Arithmetic Word Problem Solver using Frame Identification
Automatic Word problem solving has always posed a great challenge for the NLP community. Usually a word problem is a narrative comprising of a few sentences and a question is asked about a quantity referred in the sentences. Solving word problem involves reasoning across sentences, identification of operations, their order, relevant quantities and discarding irrelevant quantities. In this paper, we present a novel approach for automatic arithmetic word problem solving. Our approach starts with frame identification. Each frame can either be classified as a state or an action frame. The frame identification is dependent on the verb in a sentence. Every frame is unique and is identified by its slots. The slots are filled using dependency parsed output of a sentence. The slots are entity holder, entity, quantity of the entity, recipient, additional information like place, time. The slots and frames helps to identify the type of question asked and the entity referred. Action frames act on state frame(s) which causes a change in quantities of the state frames. The frames are then used to build a graph where any change in quantities can be propagated to the neighboring nodes. Most of the current solvers can only answer questions related to the quantity, while our system can answer different kinds of questions like ‘who’, ‘what’ other than the quantity related questions ‘how many’.

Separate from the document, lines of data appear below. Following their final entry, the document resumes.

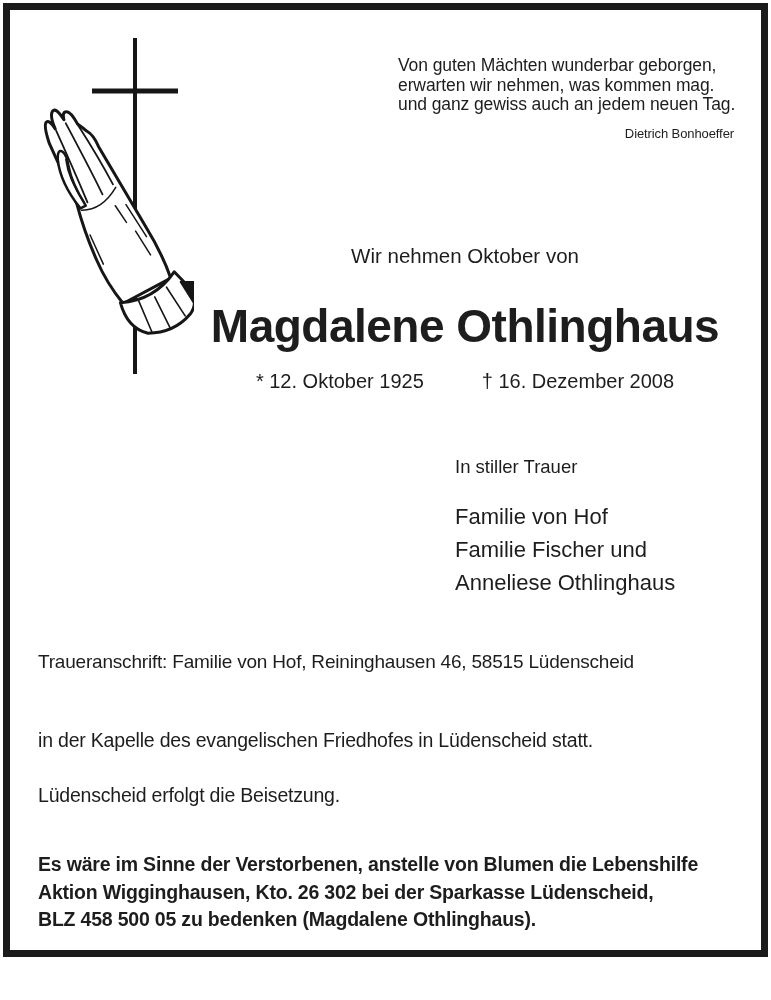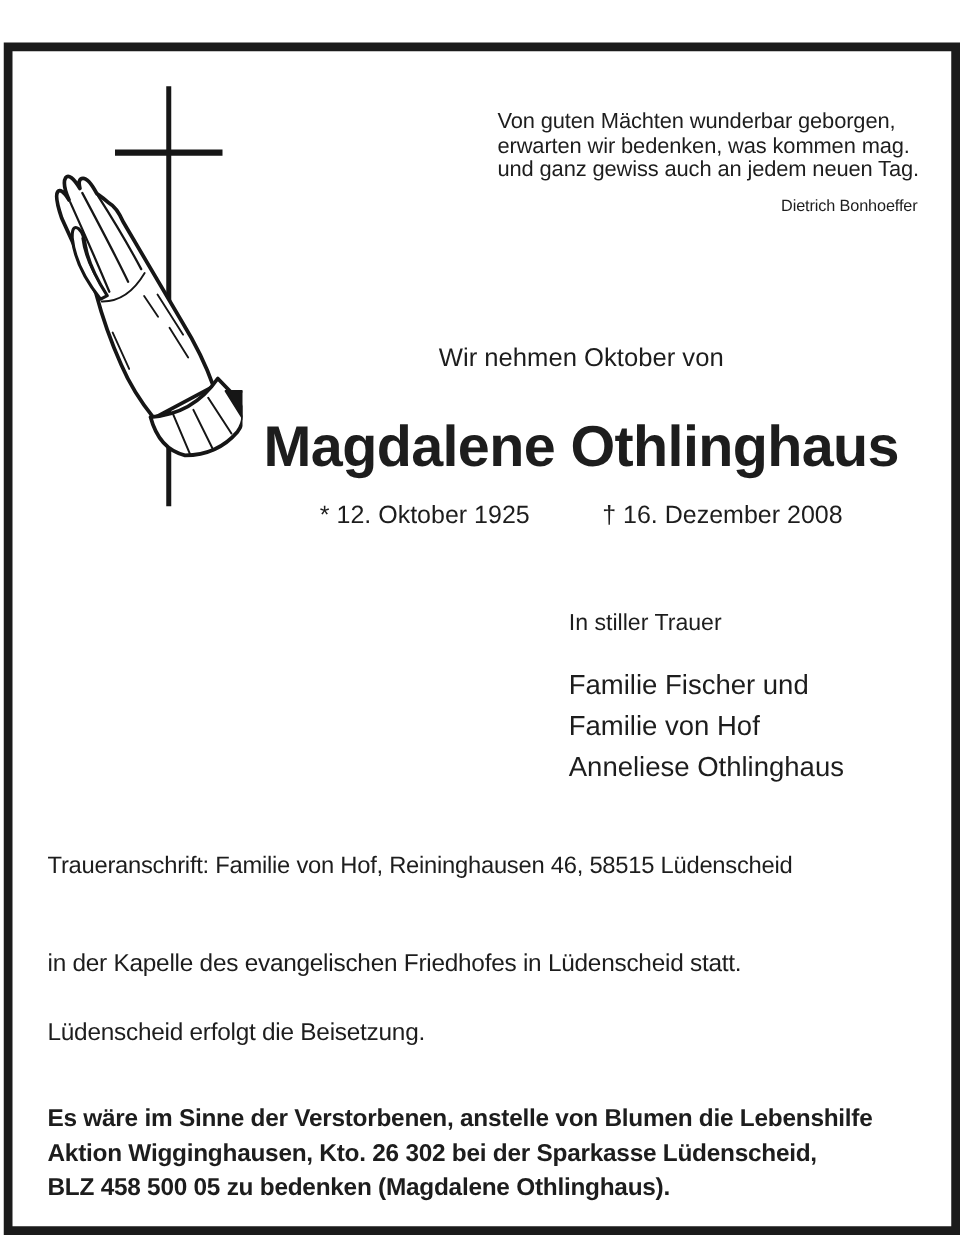--- a/index.html
+++ b/index.html
@@ -14,7 +14,6 @@
     width:771px; height:960px;
     background:#ffffff;
     overflow:hidden;
-    margin-top:31px;
   }
   .frame{
     position:absolute;

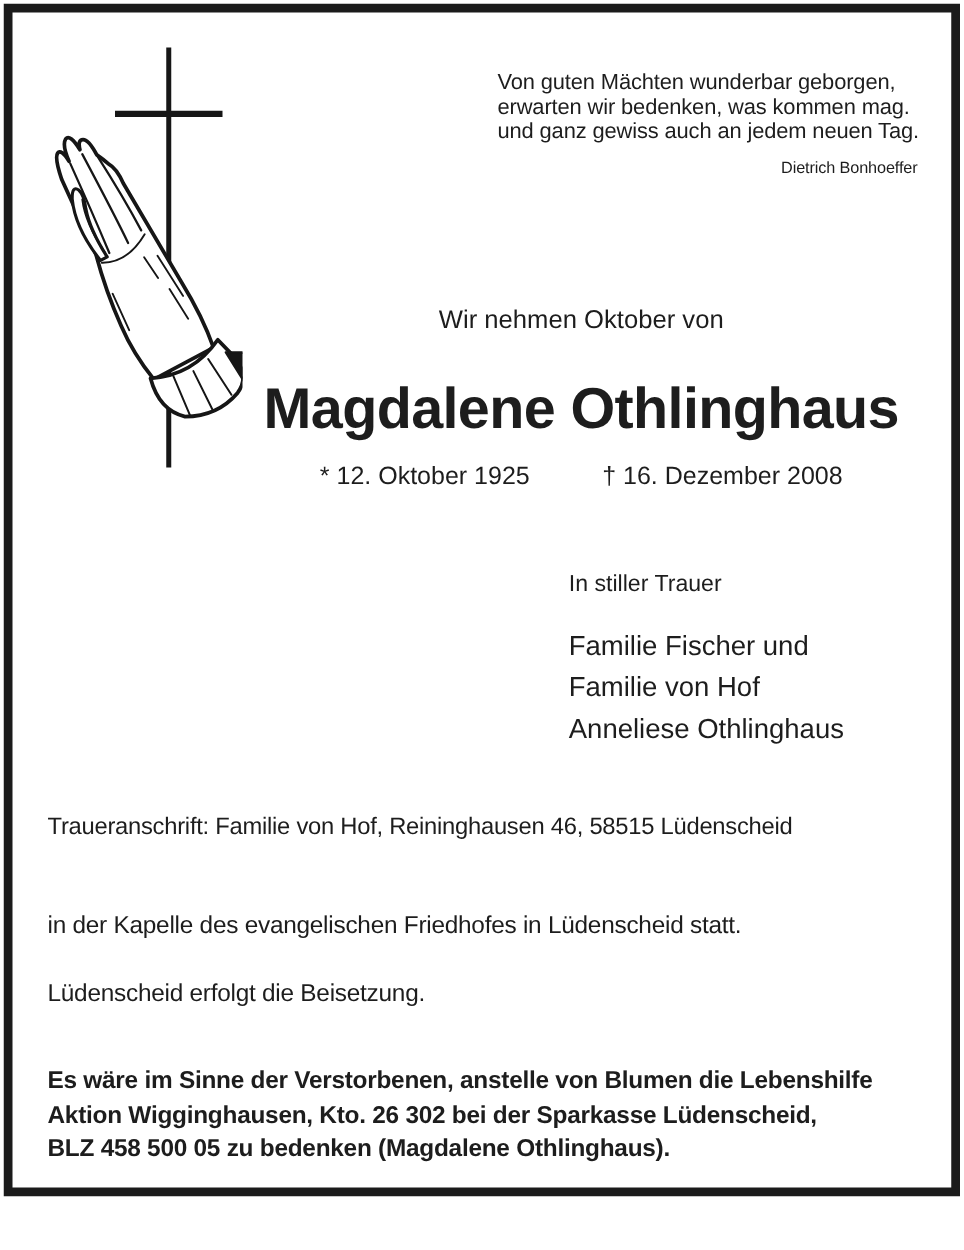--- a/index.html
+++ b/index.html
@@ -121,7 +121,7 @@
 
   <div class="abs quote">
     <div class="line">Von guten Mächten wunderbar geborgen,</div>
-    <div class="line">erwarten wir bedenken, was kommen mag.</div>
+    <div class="line">erwarten wir nehmen, was kommen mag.</div>
     <div class="line">und ganz gewiss auch an jedem neuen Tag.</div>
     <div class="quote-attribution">Dietrich Bonhoeffer</div>
   </div>

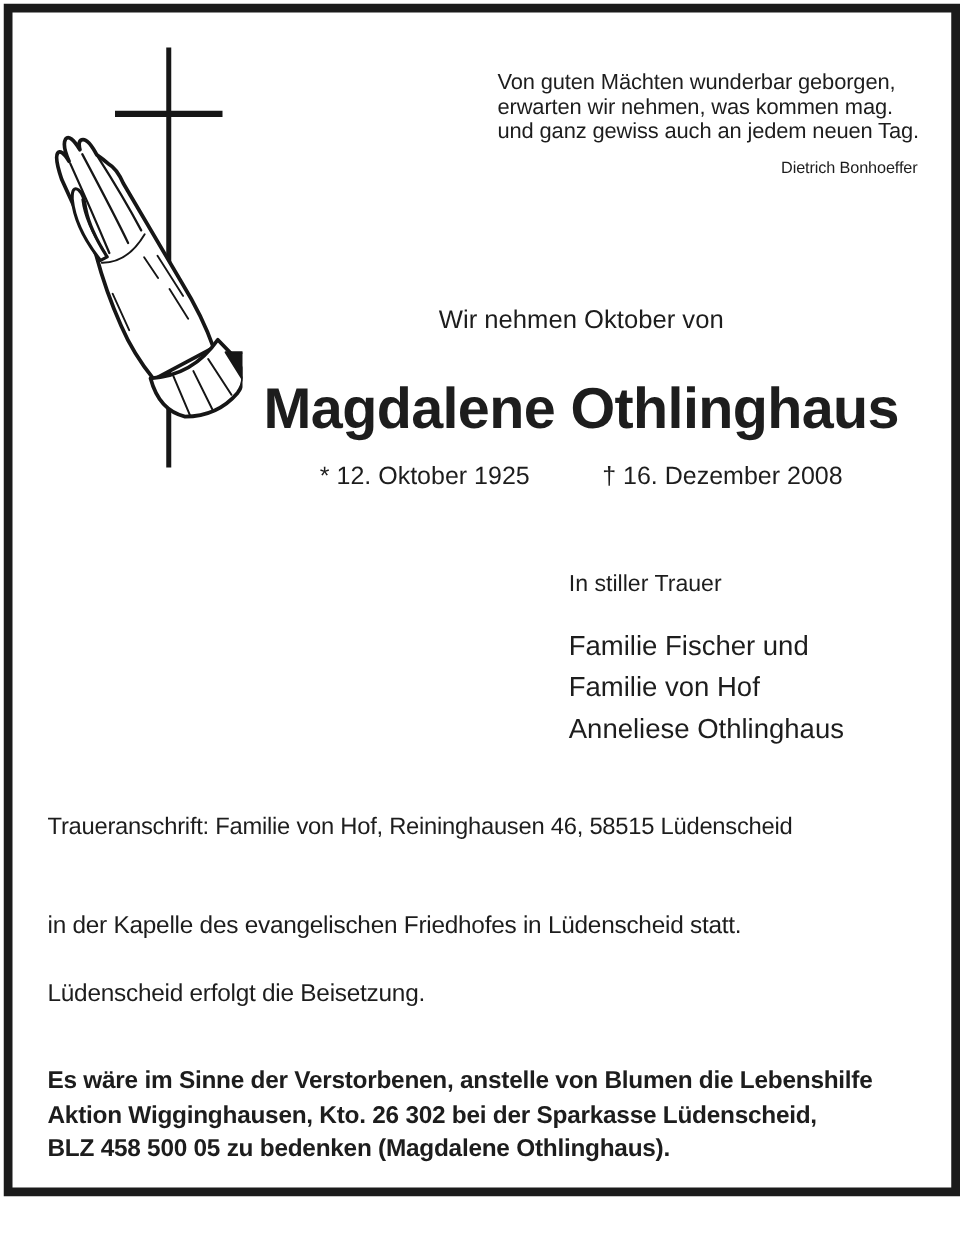--- a/index.html
+++ b/index.html
@@ -136,8 +136,8 @@
   <div class="abs mourners">
     <div class="mourners-heading line">In stiller Trauer</div>
     <div class="mourners-names">
+      <div class="line">Familie von Hof</div>
       <div class="line">Familie Fischer und</div>
-      <div class="line">Familie von Hof</div>
       <div class="line">Anneliese Othlinghaus</div>
     </div>
   </div>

There are three major contributions of this paper. 1. Frame Annotated Corpus (with a frame annotation tool) 2. Frame Identification Module 3. A new easily understandable Framework for word problem solving
In this paper, we developed frame-based Word Problem Solver that solves mathematical problems posed in natural language. The biggest challenge in solving the word problems is the natural language understanding. We present an offline Math Solver with interface to input a question and steps involved to get the solution. We only solved elementary math word problems involving basic math operations like addition, subtraction, multiplication and division. The solver can be used for tutoring school children the basic math word problems , this also can be used as a guide to understand sentences containing mathematical quantities.
We are still a long way from modeling how humans solve word problems. But, with the advancement in the area of deep learning , there has been renewed interest in this area recently. Natural Language Understanding is a vital step for solving word problems. There is also need for inclusion of world knowledge to solve specific problems. For example:- “Robert earns 5 dollars per day, how much does he earn in a week?”, the answer to this problem requires the knowledge of the relation between week and day. Solving these kinds of problems which are popularly known as unit conversion problems, requires knowledge about different units and their significance.
Our main motivation comes from the fact that many children tend to repeat mistakes in arithmetic word problems because they fail to see a relationship between the problem and the corresponding mathematical representation or equation. Solving a mathematical equation is easier than mapping to a mathematical formula. In this work, we intend to bridge this gap where each sentence in a problem can be figuratively shown their role in the final equation generation.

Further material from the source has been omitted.